Menelisik Sistem Kearsipan dalam Perspektif Sejarah & Perkembangan Islam

Oleh : Dr. Hj. Eti Fahriaty, S.Pd.I, M.Pd (Kepala Dinas Perpustakaan dan Kearsipan Kota Pangkalpinang)

0

Banyak dari kita masyarakat Islam di Indonesia belum menyadari, dalam sejarah penghimpunan mushaf-mushaf ayat Al-Qur`an di era Khalifah Umar bin Khattab, menunjukkan bahwa Islam sangat berkomitmen dalam proses untuk sebuah efektivitas dakwah dan penyebarluasan Islam itu sendiri.  

Di lain sisi, bahwa Al-Qur`an sebenarnya telah mengingatkan pentingnya arsip dalam sebuah catatan, terutama saat dua orang sedang bertransaksi untuk suatu urusan keperdataan. Catatan ini harus dibuat di depan saksi-saksi yang dapat dipercaya agar kelak reliabilitasnya bisa dipertanggungjawabkan. Hal inilah sebenarnya yang diuraikan dalam surat Al Baqarah ayat 282. Surat tersebut jelas telah melegitimasi bahwa Islam memandang arsip sebagai sebuah proses dalam kehidupan sosial.

 

Sebagai makhluk sosial kita tidak lepas dari berinteraksi dengan orang lain. Kita berinteraksi dalam berbagai bidang kehidupan. mulai dari interaksi bidang sosial, ekonomi, dan budaya.  Untuk membuktikan keberadaan interaksi inilah  diperlukan catatan-catatan sebagai bukti adanya proses transaksi yang pernah berlangsung pada suatu waktu.

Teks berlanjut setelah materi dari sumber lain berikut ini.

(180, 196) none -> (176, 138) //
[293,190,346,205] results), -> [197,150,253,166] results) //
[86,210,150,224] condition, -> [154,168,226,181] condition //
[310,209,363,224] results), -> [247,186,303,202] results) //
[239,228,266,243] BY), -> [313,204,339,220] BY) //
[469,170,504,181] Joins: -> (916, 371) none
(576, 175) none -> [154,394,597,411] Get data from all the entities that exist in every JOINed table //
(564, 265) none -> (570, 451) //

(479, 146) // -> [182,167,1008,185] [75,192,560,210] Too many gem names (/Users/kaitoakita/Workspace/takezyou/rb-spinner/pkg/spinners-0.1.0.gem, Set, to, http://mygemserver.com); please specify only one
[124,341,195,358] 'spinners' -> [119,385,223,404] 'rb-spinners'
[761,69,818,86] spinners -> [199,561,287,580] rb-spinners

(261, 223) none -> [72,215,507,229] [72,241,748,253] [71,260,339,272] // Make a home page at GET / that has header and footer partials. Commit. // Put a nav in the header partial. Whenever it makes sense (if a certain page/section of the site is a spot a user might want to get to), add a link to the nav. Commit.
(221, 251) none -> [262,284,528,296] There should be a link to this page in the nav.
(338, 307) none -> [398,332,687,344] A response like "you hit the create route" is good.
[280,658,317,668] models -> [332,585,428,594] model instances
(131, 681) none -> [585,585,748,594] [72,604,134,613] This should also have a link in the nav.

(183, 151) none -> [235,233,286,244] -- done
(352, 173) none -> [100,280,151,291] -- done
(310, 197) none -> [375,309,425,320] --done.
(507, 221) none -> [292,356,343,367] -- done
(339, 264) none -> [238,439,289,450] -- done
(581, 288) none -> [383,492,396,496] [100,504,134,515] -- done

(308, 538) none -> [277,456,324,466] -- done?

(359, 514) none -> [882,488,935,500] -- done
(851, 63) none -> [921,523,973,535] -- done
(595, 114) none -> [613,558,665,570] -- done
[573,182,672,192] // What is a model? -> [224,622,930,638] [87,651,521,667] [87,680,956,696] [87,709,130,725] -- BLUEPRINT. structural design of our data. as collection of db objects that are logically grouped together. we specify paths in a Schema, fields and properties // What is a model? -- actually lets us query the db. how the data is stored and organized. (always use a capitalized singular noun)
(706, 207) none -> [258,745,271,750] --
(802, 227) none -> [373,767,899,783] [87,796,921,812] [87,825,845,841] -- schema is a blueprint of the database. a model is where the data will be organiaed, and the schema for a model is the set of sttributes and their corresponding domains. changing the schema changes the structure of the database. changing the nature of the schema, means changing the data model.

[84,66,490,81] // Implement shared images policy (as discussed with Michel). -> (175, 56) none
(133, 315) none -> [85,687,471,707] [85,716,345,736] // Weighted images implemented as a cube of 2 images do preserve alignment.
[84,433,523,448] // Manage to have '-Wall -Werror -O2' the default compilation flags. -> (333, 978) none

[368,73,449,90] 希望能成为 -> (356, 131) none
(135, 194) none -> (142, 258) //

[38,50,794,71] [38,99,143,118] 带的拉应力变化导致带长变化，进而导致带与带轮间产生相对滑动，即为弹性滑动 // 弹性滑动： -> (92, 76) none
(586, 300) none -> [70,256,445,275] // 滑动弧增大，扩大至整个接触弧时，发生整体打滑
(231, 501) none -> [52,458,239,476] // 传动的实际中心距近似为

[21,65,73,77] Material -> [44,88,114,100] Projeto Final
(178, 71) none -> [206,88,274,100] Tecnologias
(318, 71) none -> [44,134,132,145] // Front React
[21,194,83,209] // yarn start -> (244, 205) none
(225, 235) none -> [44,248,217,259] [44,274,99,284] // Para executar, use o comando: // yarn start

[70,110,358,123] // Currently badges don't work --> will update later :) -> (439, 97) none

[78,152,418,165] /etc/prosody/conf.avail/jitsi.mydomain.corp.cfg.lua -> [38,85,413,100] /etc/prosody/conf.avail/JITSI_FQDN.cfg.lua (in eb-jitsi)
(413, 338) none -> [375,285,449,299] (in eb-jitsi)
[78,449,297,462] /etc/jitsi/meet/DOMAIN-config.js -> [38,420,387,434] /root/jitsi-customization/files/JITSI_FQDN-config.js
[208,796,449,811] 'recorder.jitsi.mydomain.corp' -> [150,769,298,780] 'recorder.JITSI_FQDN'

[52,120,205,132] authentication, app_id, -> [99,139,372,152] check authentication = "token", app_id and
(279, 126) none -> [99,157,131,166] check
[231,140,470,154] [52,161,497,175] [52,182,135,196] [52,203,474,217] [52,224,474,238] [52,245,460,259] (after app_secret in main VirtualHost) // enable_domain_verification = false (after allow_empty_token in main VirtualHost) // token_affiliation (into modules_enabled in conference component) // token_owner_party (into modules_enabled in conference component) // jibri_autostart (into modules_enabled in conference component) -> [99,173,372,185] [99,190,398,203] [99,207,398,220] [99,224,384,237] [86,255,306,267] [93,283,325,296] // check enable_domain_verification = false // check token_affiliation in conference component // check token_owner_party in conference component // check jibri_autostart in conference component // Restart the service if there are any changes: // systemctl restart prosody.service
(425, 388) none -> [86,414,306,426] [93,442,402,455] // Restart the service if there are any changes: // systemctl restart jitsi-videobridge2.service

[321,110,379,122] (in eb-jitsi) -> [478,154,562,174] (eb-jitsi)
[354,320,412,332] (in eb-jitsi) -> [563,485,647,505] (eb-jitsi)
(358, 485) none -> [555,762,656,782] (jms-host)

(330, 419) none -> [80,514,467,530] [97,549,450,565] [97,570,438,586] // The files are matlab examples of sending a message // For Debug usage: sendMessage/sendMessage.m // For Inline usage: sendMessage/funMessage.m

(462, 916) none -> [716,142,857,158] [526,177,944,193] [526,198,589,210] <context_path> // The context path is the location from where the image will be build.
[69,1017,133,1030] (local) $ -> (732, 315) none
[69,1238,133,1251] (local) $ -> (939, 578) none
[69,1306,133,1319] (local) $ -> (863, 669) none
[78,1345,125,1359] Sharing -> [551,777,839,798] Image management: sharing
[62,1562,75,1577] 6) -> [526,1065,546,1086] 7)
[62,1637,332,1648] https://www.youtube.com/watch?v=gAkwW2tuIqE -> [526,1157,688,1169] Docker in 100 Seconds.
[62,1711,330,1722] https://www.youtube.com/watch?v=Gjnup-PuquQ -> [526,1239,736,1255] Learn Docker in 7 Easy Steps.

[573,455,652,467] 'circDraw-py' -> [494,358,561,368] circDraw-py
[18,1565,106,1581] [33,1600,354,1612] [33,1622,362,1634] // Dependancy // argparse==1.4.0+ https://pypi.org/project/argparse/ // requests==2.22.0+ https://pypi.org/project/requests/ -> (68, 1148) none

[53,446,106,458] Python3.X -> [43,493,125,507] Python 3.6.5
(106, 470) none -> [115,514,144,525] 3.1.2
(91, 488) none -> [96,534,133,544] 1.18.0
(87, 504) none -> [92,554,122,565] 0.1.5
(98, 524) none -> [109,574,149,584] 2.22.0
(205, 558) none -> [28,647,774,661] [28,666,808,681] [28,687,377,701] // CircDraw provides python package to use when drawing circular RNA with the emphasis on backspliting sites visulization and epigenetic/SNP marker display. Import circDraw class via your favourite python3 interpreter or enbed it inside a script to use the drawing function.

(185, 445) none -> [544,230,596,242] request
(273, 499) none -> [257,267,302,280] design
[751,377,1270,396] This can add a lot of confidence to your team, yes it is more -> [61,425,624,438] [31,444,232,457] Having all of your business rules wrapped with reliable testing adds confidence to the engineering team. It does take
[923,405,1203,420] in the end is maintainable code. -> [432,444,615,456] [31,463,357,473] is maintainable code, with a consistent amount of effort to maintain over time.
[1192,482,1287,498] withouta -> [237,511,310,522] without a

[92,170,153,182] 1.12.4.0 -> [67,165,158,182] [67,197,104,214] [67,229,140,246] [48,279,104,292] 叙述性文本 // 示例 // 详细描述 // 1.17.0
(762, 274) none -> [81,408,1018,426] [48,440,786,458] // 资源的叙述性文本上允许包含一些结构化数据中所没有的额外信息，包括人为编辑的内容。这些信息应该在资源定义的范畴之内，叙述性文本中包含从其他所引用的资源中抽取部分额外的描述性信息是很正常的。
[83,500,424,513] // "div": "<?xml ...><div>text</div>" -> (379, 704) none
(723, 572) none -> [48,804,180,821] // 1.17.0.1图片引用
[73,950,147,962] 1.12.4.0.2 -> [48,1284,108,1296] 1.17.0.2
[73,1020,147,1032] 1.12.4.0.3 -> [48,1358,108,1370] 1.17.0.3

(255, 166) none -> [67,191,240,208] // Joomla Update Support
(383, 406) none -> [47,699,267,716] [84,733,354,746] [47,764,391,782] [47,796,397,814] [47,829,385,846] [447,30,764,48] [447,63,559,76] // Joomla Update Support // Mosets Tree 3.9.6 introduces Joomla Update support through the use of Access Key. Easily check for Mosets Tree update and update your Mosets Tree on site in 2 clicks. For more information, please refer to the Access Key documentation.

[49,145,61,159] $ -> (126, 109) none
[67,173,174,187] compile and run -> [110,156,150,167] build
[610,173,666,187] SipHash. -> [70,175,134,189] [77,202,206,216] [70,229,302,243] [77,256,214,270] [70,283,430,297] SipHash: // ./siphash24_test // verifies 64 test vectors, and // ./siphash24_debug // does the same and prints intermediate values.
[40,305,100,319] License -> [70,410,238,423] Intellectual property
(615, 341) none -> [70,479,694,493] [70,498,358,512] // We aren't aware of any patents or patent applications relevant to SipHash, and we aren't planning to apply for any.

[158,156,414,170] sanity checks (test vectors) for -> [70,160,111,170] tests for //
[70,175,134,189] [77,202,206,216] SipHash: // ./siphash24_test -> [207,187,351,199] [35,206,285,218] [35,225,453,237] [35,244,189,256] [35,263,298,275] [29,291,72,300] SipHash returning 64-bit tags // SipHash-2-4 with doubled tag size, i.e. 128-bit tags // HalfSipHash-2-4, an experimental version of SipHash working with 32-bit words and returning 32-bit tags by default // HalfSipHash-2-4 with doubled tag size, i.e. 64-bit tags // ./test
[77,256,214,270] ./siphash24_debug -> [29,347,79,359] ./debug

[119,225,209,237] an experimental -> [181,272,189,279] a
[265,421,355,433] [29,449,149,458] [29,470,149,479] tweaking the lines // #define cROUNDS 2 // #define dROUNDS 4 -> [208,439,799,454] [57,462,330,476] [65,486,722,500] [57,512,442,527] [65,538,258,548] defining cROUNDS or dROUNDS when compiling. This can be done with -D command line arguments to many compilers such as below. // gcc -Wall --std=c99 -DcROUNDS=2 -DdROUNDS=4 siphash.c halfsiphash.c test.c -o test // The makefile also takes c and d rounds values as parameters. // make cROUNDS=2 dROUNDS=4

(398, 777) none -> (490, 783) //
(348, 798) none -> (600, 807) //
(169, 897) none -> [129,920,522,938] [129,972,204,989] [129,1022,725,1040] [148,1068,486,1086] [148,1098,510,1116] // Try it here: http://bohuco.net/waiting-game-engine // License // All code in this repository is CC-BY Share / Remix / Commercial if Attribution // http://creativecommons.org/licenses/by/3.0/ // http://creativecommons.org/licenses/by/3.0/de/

Arsip tercipta karena adanya transaksi kegiatan antara dua pihak. Transaksi yang legal dan sah tak pernah lepas dari keberadaan arsip. Dari kegiatan resmi inilah arsip bisa hadir untuk membuktikan dua belah pihak yang sedang bermufakat jika dikemudian hari ada masalah yang berkaitan dengan transaksi tersebut.

Nilai kebuktian arsip inilah yang memegang peranan penting untuk mengamankan hak-hak seseorang dalam bertransaksi. Hal ini disebabkan arsip tercipta seiring dengan kegiatan atau peristiwa yang terjadi. Konteks terjadinya arsip sangat menguatkan bobot informasi yang dikandungnya.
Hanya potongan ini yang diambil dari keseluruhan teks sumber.